So habe ich gehört: Einst hielt der Buddha sich bei Shravasti im Jeta-Hain auf, im Garten des Wohltäters für Waisen und Einsame, gemeinsam mit zwölfhundertfünfzig großen Bhikshu und allen achtunddreißigtausend Bodhisattvas.
   Zu dieser Zeit führte der von der Welt Geehrte die große Gemeinschaft auf einen Spaziergang gen Süden. Plötzlich stießen sie auf einen Knochenhaufen am Straßenrand. Der von der Welt Geehrte drehte sich danach um, brachte seine fünf Gliedmaßen auf die Erde und warf sich respektvoll nieder.

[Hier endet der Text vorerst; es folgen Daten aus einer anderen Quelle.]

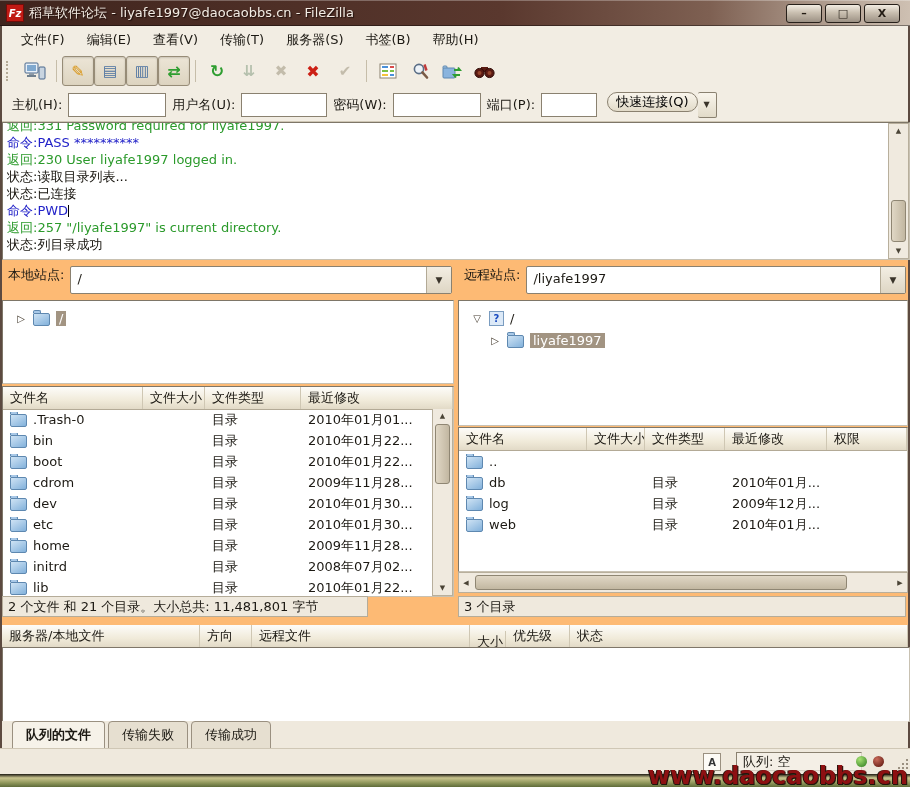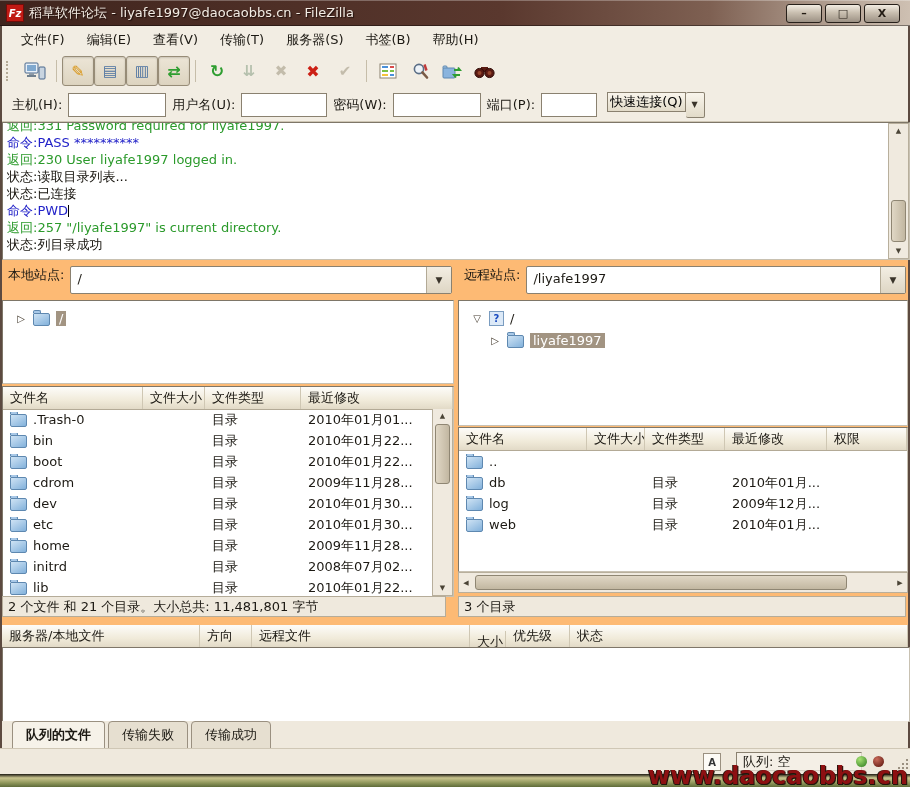--- a/index.html
+++ b/index.html
@@ -34,21 +34,21 @@
   .g-view{color:#4c72a0;font-size:15px;}
   .g-swap{color:#2f9e31;font-size:16px;font-weight:bold;}
   .g-refresh{color:#2f9e31;font-size:17px;font-weight:bold;}
   .g-gray{color:#b5c0ad;font-size:15px;font-weight:bold;}
   .g-gray2{color:#c3bcab;font-size:15px;font-weight:bold;}
   .g-red{color:#cc2015;font-size:16px;font-weight:bold;}
   
   .quickbar{position:absolute;top:88px;left:2px;right:2px;height:33px;background:#f2ede3;
     border-bottom:1px solid #cfc7b5;display:flex;align-items:center;gap:6px;padding-left:10px;}
   .qc-input{height:20px;border:1px solid #8a8170;background:#fff;padding:1px 4px;font:13px "DejaVu Sans",sans-serif;}
-  .qc-btn{height:20px;border:1px solid #8a8170;border-radius:0;padding:0 2px;
+  .qc-btn{height:20px;border:1px solid #8a8170;border-radius:12px;padding:0 8px;
     background:linear-gradient(#f9f5ec,#e2dbc9);font:13px "DejaVu Sans",sans-serif;}
   .qc-drop{width:18px;height:24px;border:1px solid #8a8170;border-left:none;border-radius:2px;
     background:linear-gradient(#f9f5ec,#e2dbc9);font-size:8px;display:grid;place-items:center;color:#3a342a;}
   
   .log{position:absolute;top:122px;left:2px;width:906px;height:136px;background:#fff;
     border:1px solid;border-color:#7e7668 #c8c1b2 #c8c1b2 #7e7668;overflow:hidden;}
   .logline{line-height:17px;padding-left:4px;white-space:nowrap;}
   .logline:first-child{margin-top:-6px;}
   .k-response{color:#2b9a2b;}
   .k-command{color:#2222c8;}
@@ -370,21 +370,21 @@
           <span class="cell lc4">2010年01月22...</span>
         </div>
     </div>
     <div class="vscroll" style="top:22px;bottom:0;right:0;border-top:none;">
       <span class="sarrow" style="top:0">▲</span>
       <span class="sthumb" style="top:15px;height:58px;"></span>
       <span class="sarrow" style="bottom:0">▼</span>
     </div>
   </div>
 
-  <div class="mini-status" style="top:596px;left:2px;width:444px;">2 个文件 和 21 个目录。大小总共: 11,481,801 字节</div>
+  <div class="mini-status" style="top:596px;left:2px;width:366px;">2 个文件 和 21 个目录。大小总共: 11,481,801 字节</div>
 
   <div class="site-row" style="top:266px;left:464px;width:442px;">
     <span>远程站点:</span>
     <span class="combo">
       <span class="combo-val">/liyafe1997</span>
       <span class="combo-btn">▼</span>
     </span>
   </div>
 
   <div class="panel" style="top:300px;left:458px;width:448px;height:124px;">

   Ananda legte seine Handflächen zusammen und fragte den von der Welt Geehrten: „Der Tathagata ist der Große Lehrer der drei Welten und der mitfühlende Vater aller Wesen der vier Arten von Geburten. Er genießt die Achtung und Verehrung der ganzen Gemeinschaft. Warum wirft er sich nun vor einem Haufen trockener Knochen nieder?“
   Der Buddha antwortete Ananda: „Auch wenn ihr alle meine wichtigsten Schüler seid und schon lange Mitglieder der Sangha, habt ihr noch nicht das weitreichende Verständnis erlangt. Dieser Knochenhaufen könnte meinen Vorfahren aus früheren Leben gehören. Sie könnten in zahlreichen vergangenen Leben meine Eltern gewesen sein. Darum werfe ich mich nun vor ihnen nieder. Diese Knochen, die wir hier sehen, können in zwei Gruppen unterteilt werden. Eine besteht aus den Knochen von Männern, die schwer und weiß sind. Die andere aus den Knochen von Frauen – leicht und schwarz.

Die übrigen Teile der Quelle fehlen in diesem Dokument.